During his feast, the relics of Saint Thomas Aquinas have been specially venerated since his death on 7 March 1274 at Fossanova Abbey, Italy, reflecting his enduring legacy as a Doctor of the Church. Initially buried at Fossanova, his remains became the focus of a rivalry between Italian and French Dominicans, culminating in their solemn translation on 28 January 1369 to the Dominican church of Saint-Sernin in Toulouse, France, by order of Pope Urban V. This event, celebrated annually as a feast day since the 1969 revision of the General Roman Calendar, underscores the relics’ significance, with pilgrims and scholars alike honoring Thomas’s theological contributions through processions and Masses in Toulouse. The veneration intensified during the 2023–2025 double jubilee—marking 700 years since his canonization and 750 years since his death—when the Holy See granted a plenary indulgence for pilgrimages to sites housing his relics, affirming their enduring spiritual importance.

== Observance ==

=== Italy ===
On 7 March, processions in Roccasecca and Fossanova honor Thomas with book blessings.

=== France ===
On 28 January in Toulouse, a Mass and academic events mark the relic translation.

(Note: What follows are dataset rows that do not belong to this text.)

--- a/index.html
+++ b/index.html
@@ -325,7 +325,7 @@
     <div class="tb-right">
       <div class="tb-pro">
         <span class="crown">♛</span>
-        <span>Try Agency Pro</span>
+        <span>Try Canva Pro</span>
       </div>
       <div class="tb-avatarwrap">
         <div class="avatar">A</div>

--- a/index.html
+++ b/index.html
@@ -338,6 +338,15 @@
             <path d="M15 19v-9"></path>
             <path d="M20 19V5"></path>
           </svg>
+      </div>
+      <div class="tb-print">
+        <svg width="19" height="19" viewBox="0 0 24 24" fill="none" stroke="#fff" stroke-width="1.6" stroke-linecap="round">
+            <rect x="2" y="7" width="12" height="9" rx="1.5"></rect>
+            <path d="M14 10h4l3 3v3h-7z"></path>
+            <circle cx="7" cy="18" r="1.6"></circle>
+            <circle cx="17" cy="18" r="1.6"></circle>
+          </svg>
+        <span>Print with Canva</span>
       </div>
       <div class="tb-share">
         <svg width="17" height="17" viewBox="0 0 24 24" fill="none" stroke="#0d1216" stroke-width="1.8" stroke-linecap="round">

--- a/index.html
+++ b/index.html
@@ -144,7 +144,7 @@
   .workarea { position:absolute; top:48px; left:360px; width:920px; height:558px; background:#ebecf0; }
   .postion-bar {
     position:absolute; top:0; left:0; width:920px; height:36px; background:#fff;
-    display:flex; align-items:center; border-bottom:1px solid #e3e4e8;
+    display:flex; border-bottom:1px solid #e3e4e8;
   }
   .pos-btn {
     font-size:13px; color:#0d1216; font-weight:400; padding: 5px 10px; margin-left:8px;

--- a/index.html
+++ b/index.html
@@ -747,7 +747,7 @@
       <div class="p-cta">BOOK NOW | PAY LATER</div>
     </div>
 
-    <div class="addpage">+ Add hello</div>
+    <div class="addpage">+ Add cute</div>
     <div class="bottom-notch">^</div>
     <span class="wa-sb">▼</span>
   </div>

=== Dominican Communities ===
The Dominicans celebrate the feast as a solemnity. In 2023, marking the 700th anniversary of his canonization (18 July 1323) and the 750th anniversary of his death (7 March 1274), the Holy See granted a plenary indulgence to the faithful participating in Eucharistic celebrations organized by the Dominican Family or making pilgrimages to churches, shrines, and oratories dedicated to St. Thomas Aquinas. The double jubilee ran from 28 January 2023 to 28 January 2025.

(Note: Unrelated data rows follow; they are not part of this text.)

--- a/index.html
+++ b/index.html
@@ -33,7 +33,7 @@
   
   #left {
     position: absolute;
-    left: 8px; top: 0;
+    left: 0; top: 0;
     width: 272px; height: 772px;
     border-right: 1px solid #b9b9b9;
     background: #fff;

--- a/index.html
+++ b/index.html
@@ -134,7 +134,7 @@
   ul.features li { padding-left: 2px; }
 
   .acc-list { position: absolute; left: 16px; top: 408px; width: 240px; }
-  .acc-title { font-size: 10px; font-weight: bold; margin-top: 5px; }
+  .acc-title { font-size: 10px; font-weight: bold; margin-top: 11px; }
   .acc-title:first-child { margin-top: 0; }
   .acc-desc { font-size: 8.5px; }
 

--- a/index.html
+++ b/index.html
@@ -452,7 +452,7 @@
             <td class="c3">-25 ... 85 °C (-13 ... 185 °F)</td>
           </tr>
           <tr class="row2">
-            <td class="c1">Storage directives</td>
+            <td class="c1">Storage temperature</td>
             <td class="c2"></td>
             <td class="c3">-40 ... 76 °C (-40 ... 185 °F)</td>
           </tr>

=== Academic Institutions ===
While the November 13 feast has lapsed, 7 March remains significant in many academic institutions, especially those led by the Dominican Order. Special lectures known as encomium honor the Angelic Doctor’s teachings. One of the oldest such lecture was recorded as given on 7 March 1457, the feast of Saint Thomas, by humanist Lorenzo Valla, in which he was pressed by the Dominicans of the Minerva studium generale not only to praise Aquinas but to voice his humanist criticism of scholastic thomism. This tradition perdures to this day; thus, each Hilary Term, around his feast, the Philosophy Institute of KU Leuven or the Aquinas Institute hosts an Aquinas Lecture by a noted theologian. In the Philippines, the University of Santo Tomas celebrates with processions and blessed bread.

=== Anglican Communion ===
A Lesser Festival on 28 January in the Anglican Communion may include Thomasian hymns at Evensong.